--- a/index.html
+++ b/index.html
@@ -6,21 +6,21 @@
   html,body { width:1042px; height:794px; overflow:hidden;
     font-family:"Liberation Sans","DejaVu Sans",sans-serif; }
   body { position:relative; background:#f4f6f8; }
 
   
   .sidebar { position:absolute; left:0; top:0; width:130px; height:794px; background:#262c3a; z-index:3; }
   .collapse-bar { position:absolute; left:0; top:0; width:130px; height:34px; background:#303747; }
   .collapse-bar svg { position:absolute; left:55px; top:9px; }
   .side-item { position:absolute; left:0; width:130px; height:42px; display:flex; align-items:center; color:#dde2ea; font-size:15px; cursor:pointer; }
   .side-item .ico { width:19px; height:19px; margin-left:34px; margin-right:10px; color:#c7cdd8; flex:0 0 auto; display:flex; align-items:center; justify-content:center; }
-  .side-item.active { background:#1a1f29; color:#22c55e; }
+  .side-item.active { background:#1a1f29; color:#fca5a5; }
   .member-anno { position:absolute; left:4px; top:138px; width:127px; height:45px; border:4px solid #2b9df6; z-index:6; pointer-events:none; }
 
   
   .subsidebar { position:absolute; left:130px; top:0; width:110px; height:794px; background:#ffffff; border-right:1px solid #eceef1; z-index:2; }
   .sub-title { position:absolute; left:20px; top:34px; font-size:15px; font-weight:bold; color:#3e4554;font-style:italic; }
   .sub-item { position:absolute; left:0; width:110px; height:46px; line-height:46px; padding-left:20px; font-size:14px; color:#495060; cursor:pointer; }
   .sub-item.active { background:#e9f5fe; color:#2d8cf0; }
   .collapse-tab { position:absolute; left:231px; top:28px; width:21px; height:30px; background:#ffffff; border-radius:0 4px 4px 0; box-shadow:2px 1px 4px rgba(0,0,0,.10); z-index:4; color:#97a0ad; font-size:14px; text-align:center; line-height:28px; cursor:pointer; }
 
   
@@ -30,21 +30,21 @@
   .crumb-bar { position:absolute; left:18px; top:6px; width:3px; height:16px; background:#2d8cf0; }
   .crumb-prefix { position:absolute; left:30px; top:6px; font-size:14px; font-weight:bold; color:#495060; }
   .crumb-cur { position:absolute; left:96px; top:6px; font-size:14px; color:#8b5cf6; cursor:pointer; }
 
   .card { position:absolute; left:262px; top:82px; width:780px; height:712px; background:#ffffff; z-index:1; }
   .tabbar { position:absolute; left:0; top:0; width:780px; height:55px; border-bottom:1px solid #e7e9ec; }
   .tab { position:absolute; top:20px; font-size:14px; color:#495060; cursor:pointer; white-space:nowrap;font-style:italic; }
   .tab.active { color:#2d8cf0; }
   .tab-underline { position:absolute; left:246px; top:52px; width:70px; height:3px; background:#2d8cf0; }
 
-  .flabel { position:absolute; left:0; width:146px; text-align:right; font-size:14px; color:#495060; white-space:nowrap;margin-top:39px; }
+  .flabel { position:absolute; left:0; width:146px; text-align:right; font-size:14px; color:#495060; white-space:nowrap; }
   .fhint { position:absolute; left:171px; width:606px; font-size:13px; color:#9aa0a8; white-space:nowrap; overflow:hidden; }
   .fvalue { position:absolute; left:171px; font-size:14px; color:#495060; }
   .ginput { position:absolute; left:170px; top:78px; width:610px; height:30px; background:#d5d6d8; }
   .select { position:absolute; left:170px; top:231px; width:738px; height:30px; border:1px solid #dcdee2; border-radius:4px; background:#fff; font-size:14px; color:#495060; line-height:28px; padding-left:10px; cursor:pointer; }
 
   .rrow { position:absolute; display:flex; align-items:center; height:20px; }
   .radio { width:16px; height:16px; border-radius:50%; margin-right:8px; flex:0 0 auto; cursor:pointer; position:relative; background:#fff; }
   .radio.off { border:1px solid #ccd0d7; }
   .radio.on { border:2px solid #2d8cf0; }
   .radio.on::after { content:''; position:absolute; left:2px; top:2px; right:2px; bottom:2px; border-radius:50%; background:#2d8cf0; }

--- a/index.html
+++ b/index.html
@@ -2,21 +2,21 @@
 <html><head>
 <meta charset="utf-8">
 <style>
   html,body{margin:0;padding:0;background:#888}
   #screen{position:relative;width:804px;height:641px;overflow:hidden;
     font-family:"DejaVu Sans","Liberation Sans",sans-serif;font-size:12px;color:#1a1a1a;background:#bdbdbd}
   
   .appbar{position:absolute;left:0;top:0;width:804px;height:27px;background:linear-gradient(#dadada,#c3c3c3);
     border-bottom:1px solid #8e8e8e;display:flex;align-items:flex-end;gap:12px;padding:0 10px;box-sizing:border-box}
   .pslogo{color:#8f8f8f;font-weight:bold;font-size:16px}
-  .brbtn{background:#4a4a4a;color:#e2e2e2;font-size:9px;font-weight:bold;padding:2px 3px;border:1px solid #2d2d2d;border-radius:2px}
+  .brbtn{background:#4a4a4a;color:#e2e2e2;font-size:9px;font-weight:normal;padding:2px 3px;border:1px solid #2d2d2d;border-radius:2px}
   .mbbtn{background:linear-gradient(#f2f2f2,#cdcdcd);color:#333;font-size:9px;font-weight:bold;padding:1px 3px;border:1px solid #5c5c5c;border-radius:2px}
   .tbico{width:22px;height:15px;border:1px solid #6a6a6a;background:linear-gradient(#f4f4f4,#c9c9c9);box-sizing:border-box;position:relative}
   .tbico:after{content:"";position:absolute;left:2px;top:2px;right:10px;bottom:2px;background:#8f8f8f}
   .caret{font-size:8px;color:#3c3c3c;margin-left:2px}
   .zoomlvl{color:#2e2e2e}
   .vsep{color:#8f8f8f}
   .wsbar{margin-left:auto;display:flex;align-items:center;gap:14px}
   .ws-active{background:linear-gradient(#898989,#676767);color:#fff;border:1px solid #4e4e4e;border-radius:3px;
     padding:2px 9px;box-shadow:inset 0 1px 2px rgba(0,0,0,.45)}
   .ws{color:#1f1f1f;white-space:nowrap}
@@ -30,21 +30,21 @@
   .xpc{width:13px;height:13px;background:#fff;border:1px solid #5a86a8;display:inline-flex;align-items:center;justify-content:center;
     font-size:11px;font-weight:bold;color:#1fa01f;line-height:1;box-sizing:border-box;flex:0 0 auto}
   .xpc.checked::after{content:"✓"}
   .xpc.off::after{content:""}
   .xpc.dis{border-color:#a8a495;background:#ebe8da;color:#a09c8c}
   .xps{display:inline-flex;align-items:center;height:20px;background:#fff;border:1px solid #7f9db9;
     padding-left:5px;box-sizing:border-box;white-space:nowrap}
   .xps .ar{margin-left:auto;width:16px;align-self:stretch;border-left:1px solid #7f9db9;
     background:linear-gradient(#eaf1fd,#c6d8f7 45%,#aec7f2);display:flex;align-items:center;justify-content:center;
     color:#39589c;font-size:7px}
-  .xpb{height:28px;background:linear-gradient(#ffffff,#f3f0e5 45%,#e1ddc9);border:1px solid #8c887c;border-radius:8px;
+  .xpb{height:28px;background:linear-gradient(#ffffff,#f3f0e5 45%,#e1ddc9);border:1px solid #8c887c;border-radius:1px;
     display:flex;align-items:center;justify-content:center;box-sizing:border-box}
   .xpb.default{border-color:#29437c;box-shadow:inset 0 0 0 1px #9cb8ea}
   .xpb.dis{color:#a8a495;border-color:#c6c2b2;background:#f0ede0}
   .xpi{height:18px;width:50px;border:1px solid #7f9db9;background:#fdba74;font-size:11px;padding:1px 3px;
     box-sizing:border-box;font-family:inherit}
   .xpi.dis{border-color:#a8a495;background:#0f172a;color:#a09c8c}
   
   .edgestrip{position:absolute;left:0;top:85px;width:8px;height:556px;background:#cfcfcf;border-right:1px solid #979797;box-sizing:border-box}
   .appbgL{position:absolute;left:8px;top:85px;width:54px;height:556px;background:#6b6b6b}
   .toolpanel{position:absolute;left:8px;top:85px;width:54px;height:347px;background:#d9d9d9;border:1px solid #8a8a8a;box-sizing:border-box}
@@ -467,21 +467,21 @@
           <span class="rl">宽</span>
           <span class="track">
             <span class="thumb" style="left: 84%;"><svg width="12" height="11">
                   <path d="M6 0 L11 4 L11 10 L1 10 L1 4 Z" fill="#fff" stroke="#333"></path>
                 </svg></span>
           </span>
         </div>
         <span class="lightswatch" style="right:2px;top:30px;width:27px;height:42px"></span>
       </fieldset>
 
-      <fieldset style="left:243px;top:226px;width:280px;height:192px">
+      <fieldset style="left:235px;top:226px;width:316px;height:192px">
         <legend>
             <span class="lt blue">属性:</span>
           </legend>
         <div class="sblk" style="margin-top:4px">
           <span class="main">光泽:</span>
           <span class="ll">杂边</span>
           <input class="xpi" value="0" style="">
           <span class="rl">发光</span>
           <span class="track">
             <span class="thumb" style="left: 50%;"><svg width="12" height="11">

===

Among the lines above, repeat exactly those from the line with "position:absolute; left:171px; width:606px;" to the line with "position:absolute; left:171px; font-size:14px;", counting both ends.

Answer section:
   .fhint { position:absolute; left:171px; width:606px; font-size:13px; color:#9aa0a8; white-space:nowrap; overflow:hidden; }
   .fvalue { position:absolute; left:171px; font-size:14px; color:#495060; }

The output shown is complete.